Home Pages I Still Visit

How a Slate international affairs writer consumes the Internet when he isn’t on Twitter. 

Image by Slate. Illustration by Charlie Powell

Image by Slate. Illustration by Charlie Powell.

What do you visit at least 20 times per month? In 20x, we ask Slatesters about their real “media diets,” about the corners of the Internet that they return to every day, for better or worse. —Slate Plus editors

These days I consume the Internet as an undifferentiated mass of content.

At one point, there were blogs I visited regularly, but now there’s just a short list of sites I read daily for my work and a few I check compulsively for leisure. Otherwise, I try to limit my media intake to books, movies, and music, though I spend a lot of time online planning which of those I’m going to consume.

News sources (40–50x per month): I focus on international affairs at Slate, so I usually start the morning with a look at the world news sections of the New York Times, Reuters, and the BBC just to get a lay of the land. (I assume that if something important happened in America, someone will tell me about it.)

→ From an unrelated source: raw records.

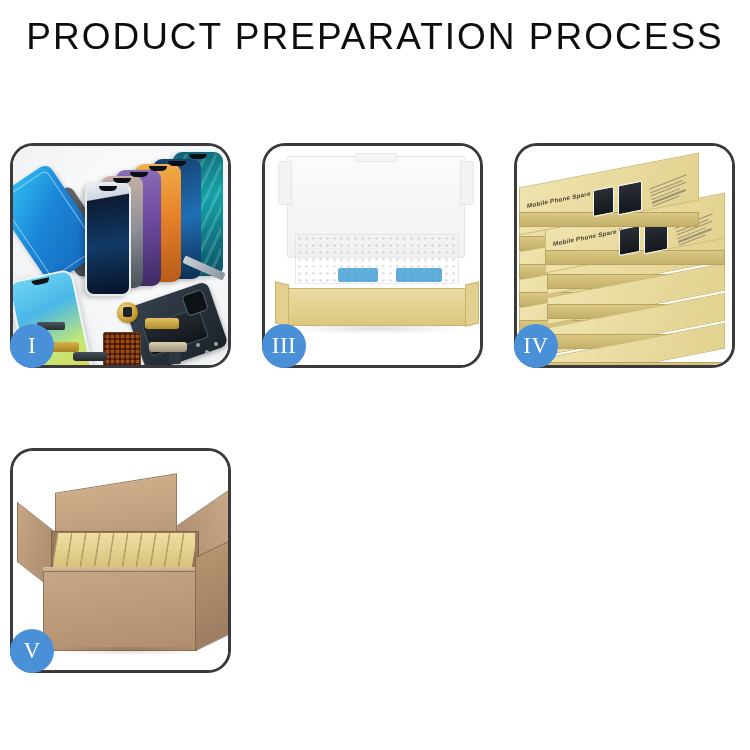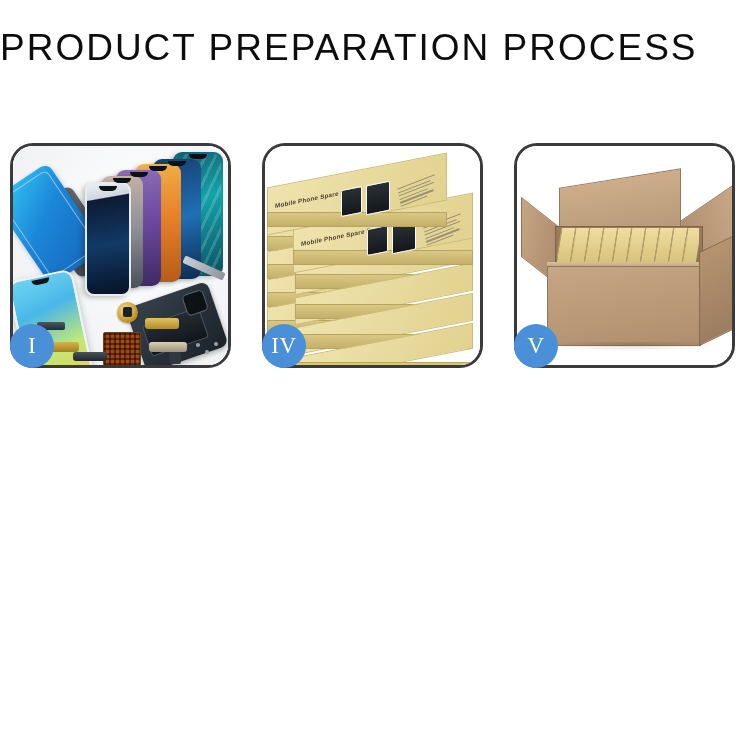--- a/index.html
+++ b/index.html
@@ -13,7 +13,7 @@
   .page{width:750px;height:750px;position:relative;}
 
   
-  .header{padding-top:29px;}
+  .header{text-align:center;padding-top:18px;}
   .title{
     font-size:37px;
     font-weight:500;

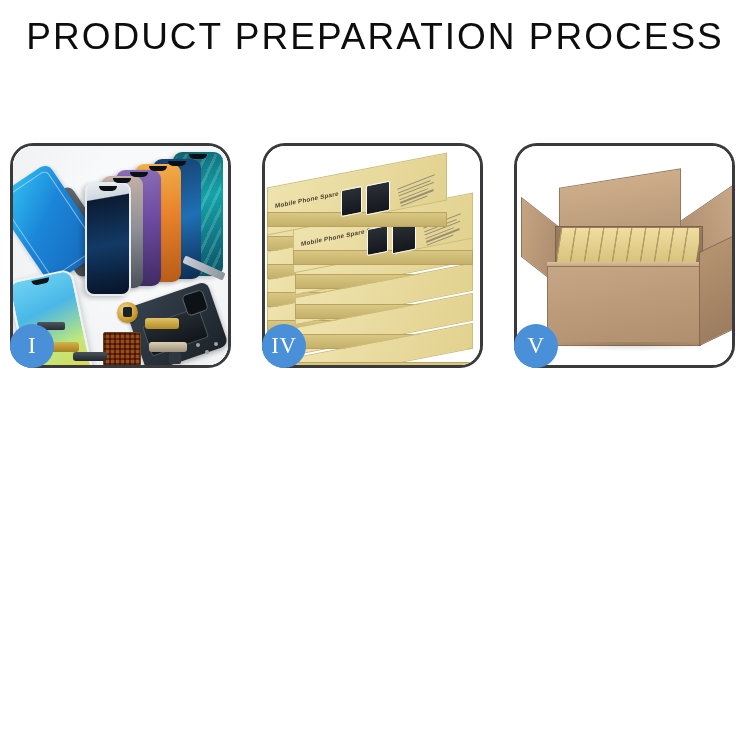--- a/index.html
+++ b/index.html
@@ -363,6 +363,22 @@
     </div>
 
 
+    <div class="panel">
+      <div class="panel-inner p3">
+        <div class="m-lid">
+          <div class="m-lid-tabL"></div>
+          <div class="m-lid-tabR"></div>
+        </div>
+        <div class="m-liner"></div>
+        <div class="m-content">
+          <span class="cb cb1"></span>
+          <span class="cb cb2"></span>
+        </div>
+        <div class="m-base"></div>
+        <div class="m-shadow"></div>
+      </div>
+      <div class="badge">III</div>
+    </div>
 
     <div class="panel">
       <div class="panel-inner p4">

Newsletters (20x): I subscribe to a few useful e-mail newsletters, including Johnson’s Russia List, the Sinocism China Newsletter, and Defense One’s D Brief—a good roundup of defense and U.S. foreign policy stories.

Social networks (40–100x): I’m on Twitter throughout the day (60–100x), though I don’t tweet as much as I used to. It’s still the best way to follow breaking news, but if you engage with it too heavily there’s a point of diminishing returns.

I check Facebook several times a day but it makes me sad (50x). I deleted both the Twitter and Facebook apps off my phone, so if I want to check them I’m forced to input the URL. I recommend this if you find yourself checking them more than you actually want to.

I have much less conflicted feelings about Instagram (40x): I’ll happily scroll through photos of your vacations and pets.

Home pages I still visit (20–30x): Though I consume most of my breaking news through Twitter, I keep faithful to a handful of home pages. On most days I make at least one trip to my old friends at Foreign Policy, and to the Washington Post’s World Views blog. I also check the Guardian pretty frequently, more often when there’s a big ongoing story like the Greece crisis, when I use their excellent live blogs. Most days I’ll take a look at the Financial Times, Al Jazeera, and some more regionally focused sites like the Moscow Times, the excellent aggregator China Digital Times, and Al-Monitor.

I still visit Gawker and the Awl when I need a break (which means I visit almost every day). I’m a casual sports fan but I still find myself routinely checking scores on ESPN in the morning, or reading recaps on Sports on Earth after big games.

Movies (30x): My eyes tend to be bigger than my stomach when it comes to media consumption.

I constantly rearrange my Netflix queue. It currently has 430 movies on it—so there’s stuff on there I’ll be getting to around the time Bobby Jindal is being sworn in for his second presidential term.

I spend a lot of time looking things up on IMDB (25x). That site provides a “recently viewed” list so I can tell you that I’ve recently been researching the upcoming Clarence Thomas TV movie, various Mads Mikkelsen projects, and the 1999 Ben Stiller movie Mystery Men. I do not remember why I was looking up Mystery Men.

Music reviews (25x): I consume a lot of album reviews—again, far more than the number of albums I actually listen to. I read reviews on Pitchfork, Consequence of Sound, and the Needle Drop.